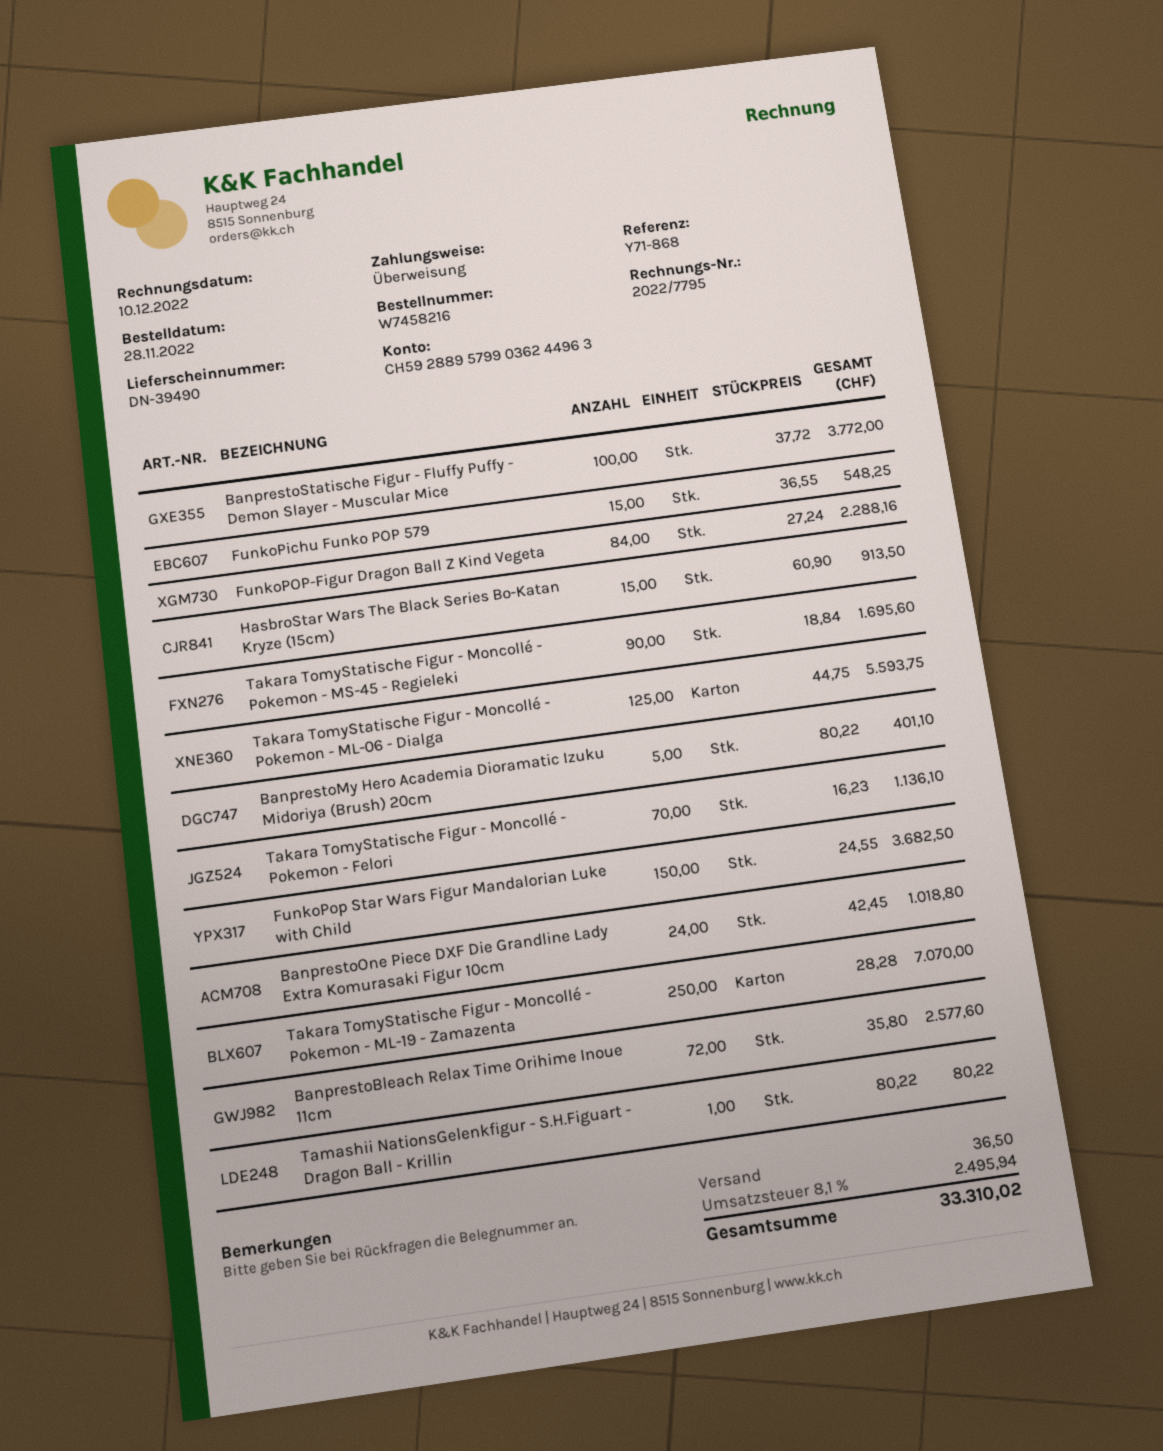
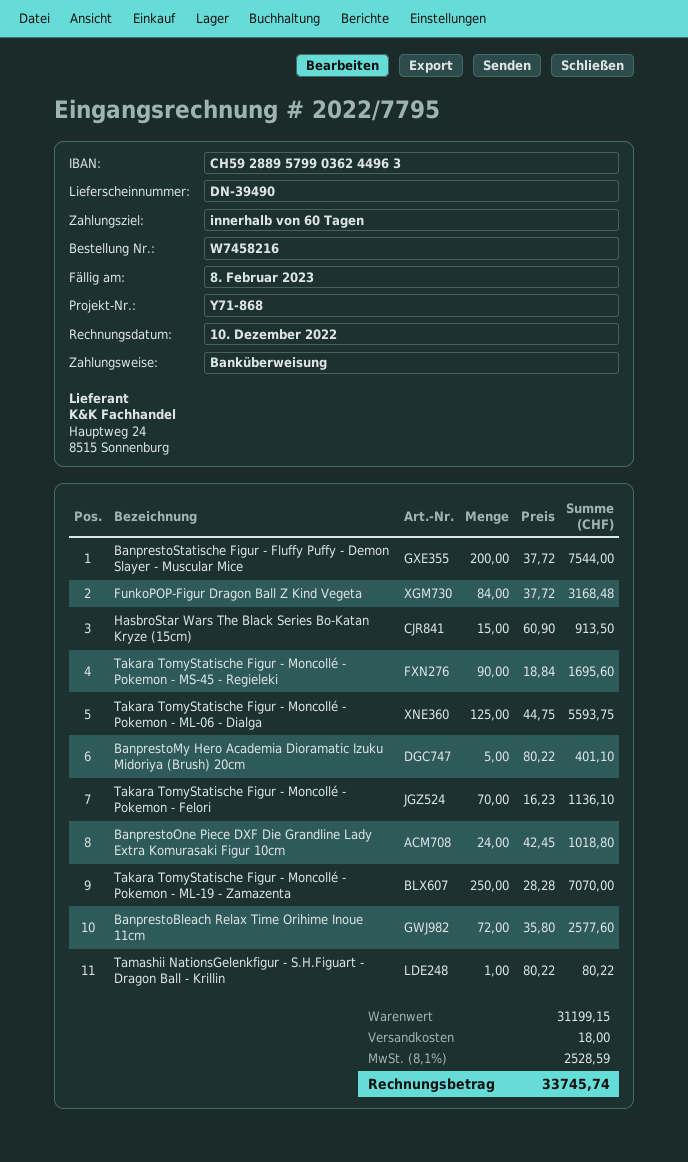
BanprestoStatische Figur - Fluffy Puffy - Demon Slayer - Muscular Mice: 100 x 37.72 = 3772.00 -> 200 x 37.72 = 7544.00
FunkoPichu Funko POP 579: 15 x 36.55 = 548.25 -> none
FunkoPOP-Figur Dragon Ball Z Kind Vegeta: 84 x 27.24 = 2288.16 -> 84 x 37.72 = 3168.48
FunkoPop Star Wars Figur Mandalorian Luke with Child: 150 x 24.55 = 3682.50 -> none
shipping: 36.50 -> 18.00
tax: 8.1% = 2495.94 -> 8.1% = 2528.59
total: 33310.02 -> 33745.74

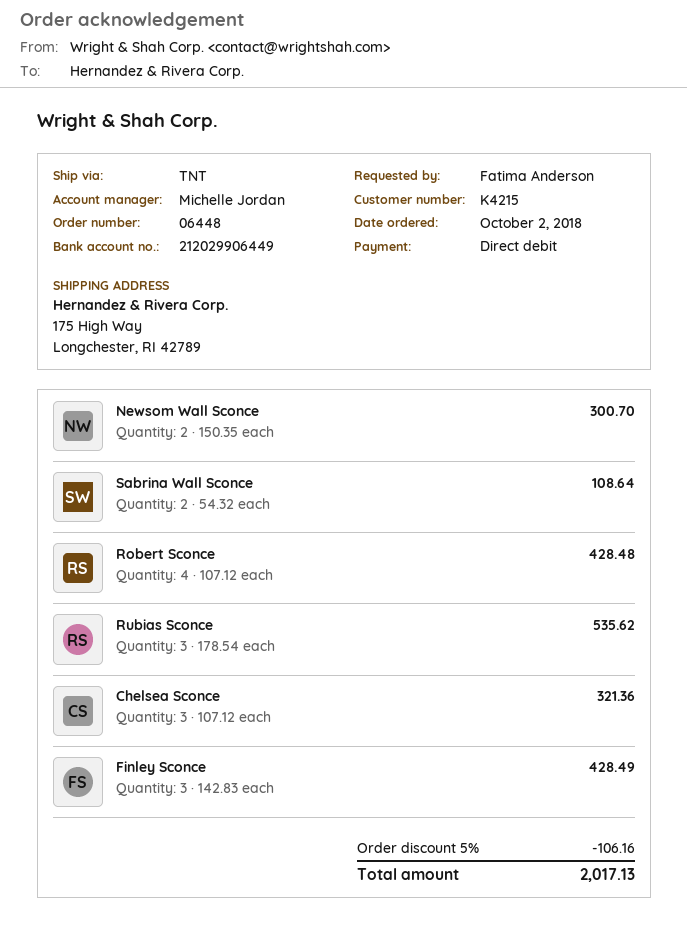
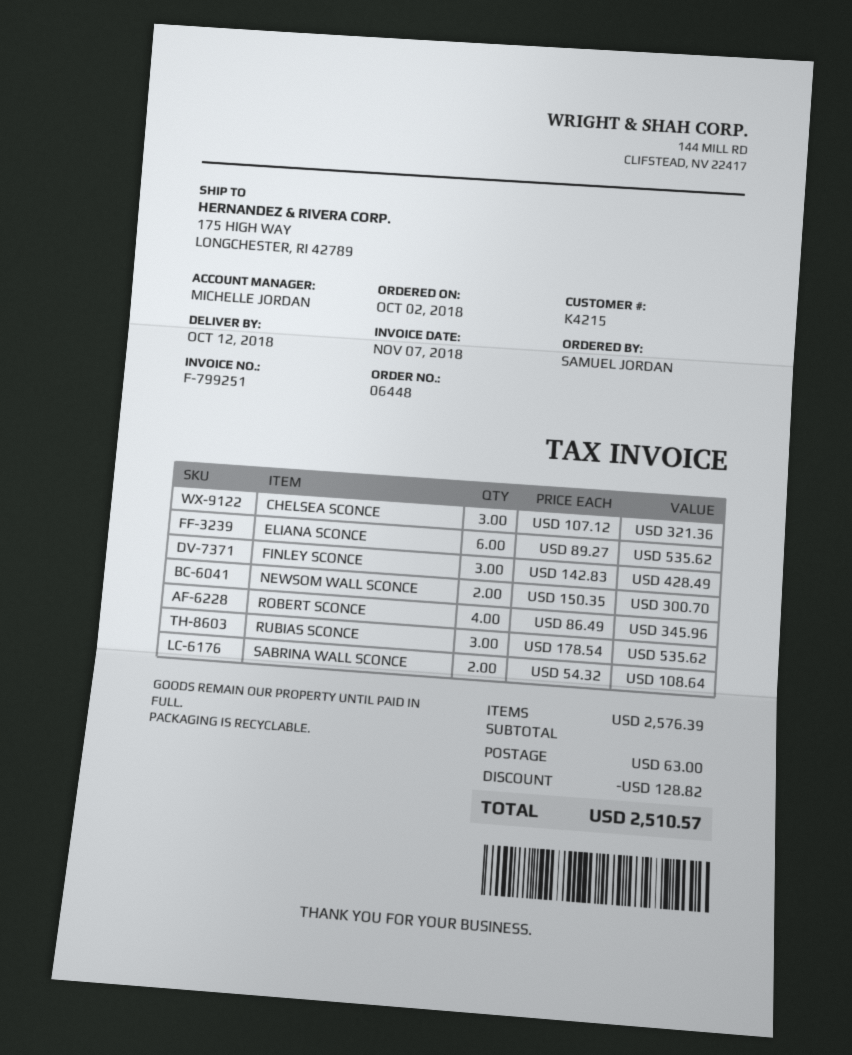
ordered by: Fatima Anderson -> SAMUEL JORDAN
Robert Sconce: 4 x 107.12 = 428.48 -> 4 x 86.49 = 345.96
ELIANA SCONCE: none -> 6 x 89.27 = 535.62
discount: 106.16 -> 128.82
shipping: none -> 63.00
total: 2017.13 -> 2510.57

++++

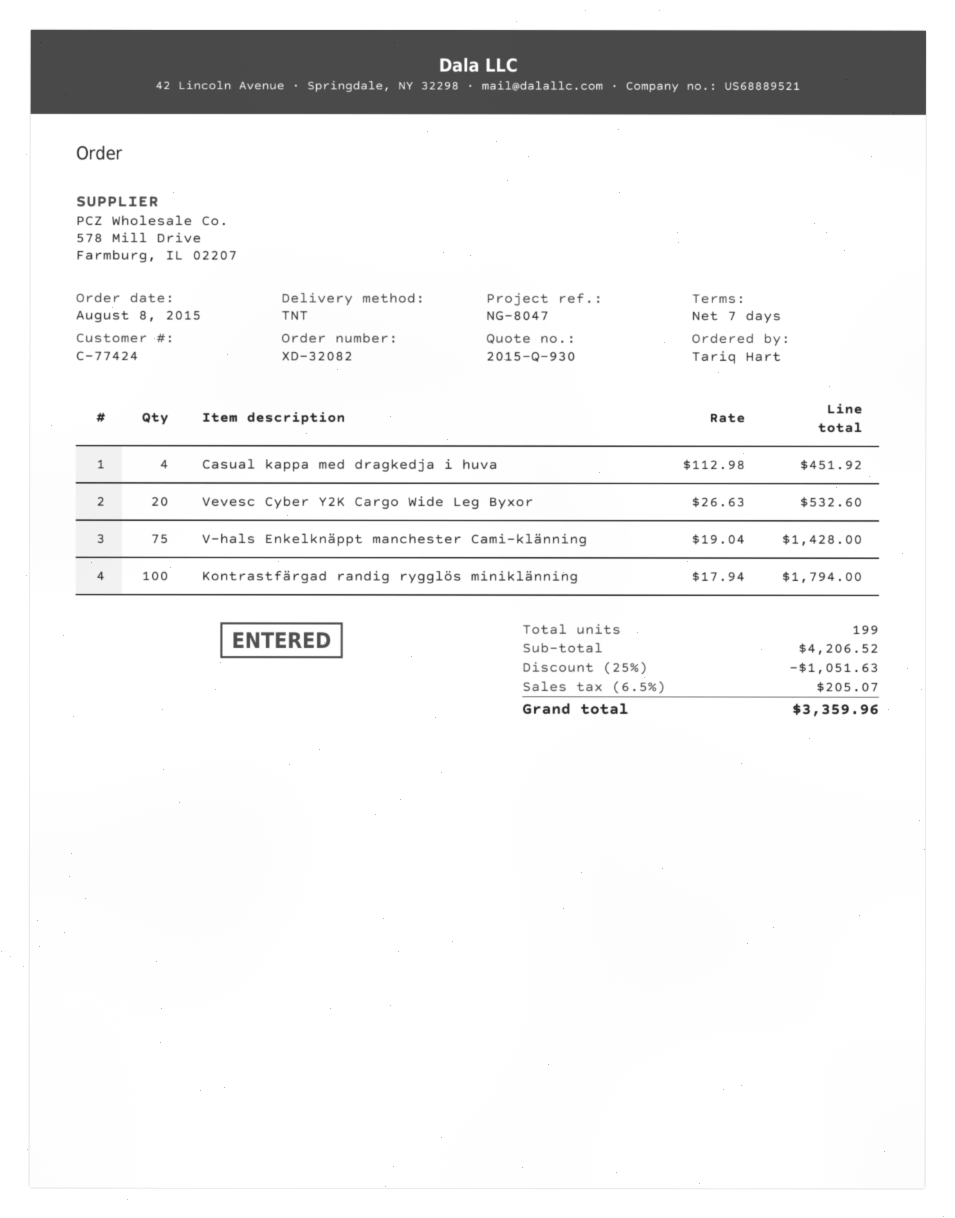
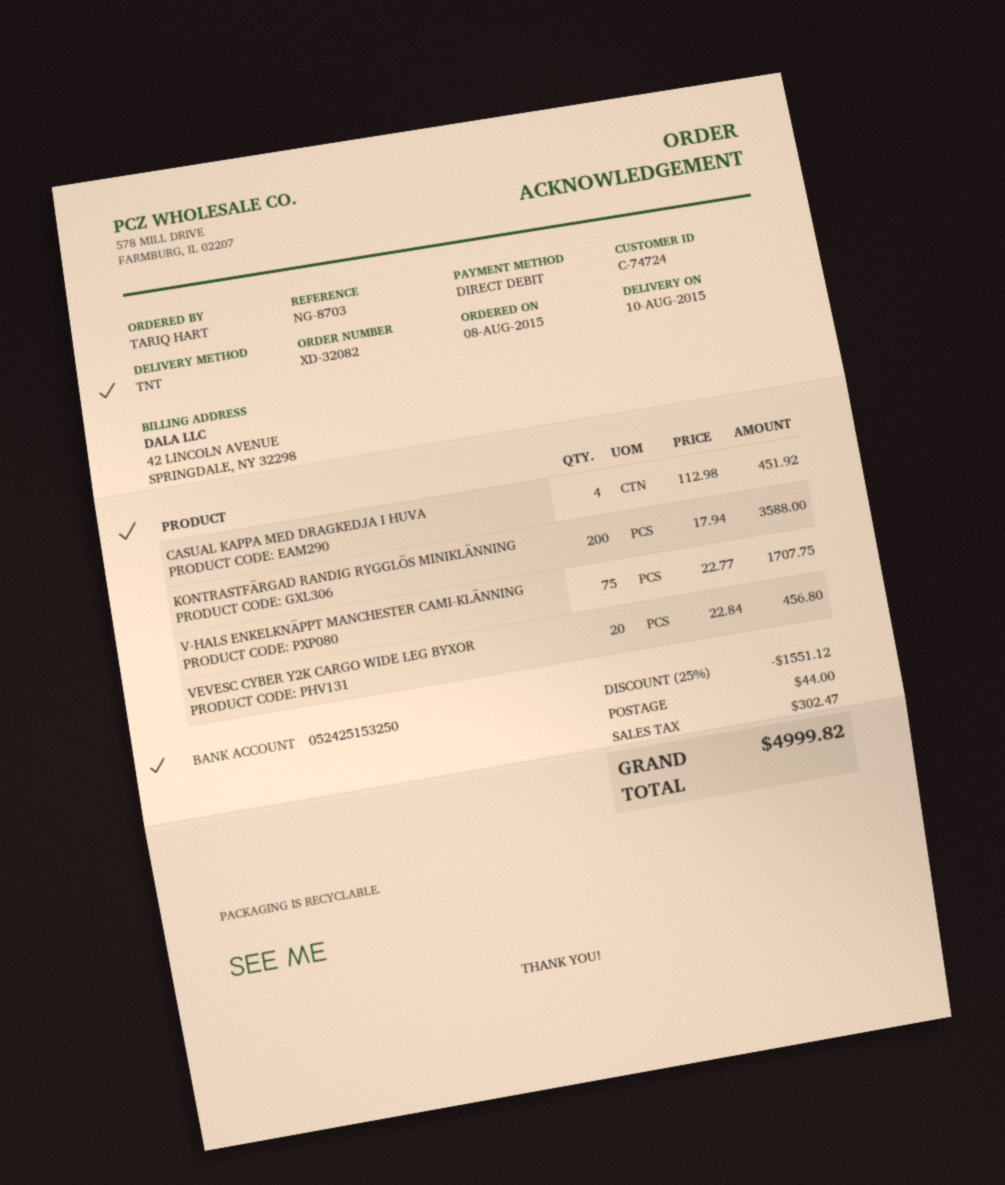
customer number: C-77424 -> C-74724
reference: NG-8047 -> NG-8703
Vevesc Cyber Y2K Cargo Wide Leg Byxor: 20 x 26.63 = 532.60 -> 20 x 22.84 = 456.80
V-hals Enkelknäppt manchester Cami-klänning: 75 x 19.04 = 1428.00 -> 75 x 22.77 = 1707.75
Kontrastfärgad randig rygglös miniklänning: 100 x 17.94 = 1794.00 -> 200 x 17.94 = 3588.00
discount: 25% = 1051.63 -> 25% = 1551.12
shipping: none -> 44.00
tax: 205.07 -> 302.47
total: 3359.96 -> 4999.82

++++

▸ PROBLEM REQUIREMENTS
Begin with the line above that has "discount: 25% = 1051.63 -> 25% = 1551.12" and continue through the line that has "total: 3359.96 -> 4999.82", setting each one down exactly. Stop there.

▸ SOLUTION TO THIS TASK
discount: 25% = 1051.63 -> 25% = 1551.12
shipping: none -> 44.00
tax: 205.07 -> 302.47
total: 3359.96 -> 4999.82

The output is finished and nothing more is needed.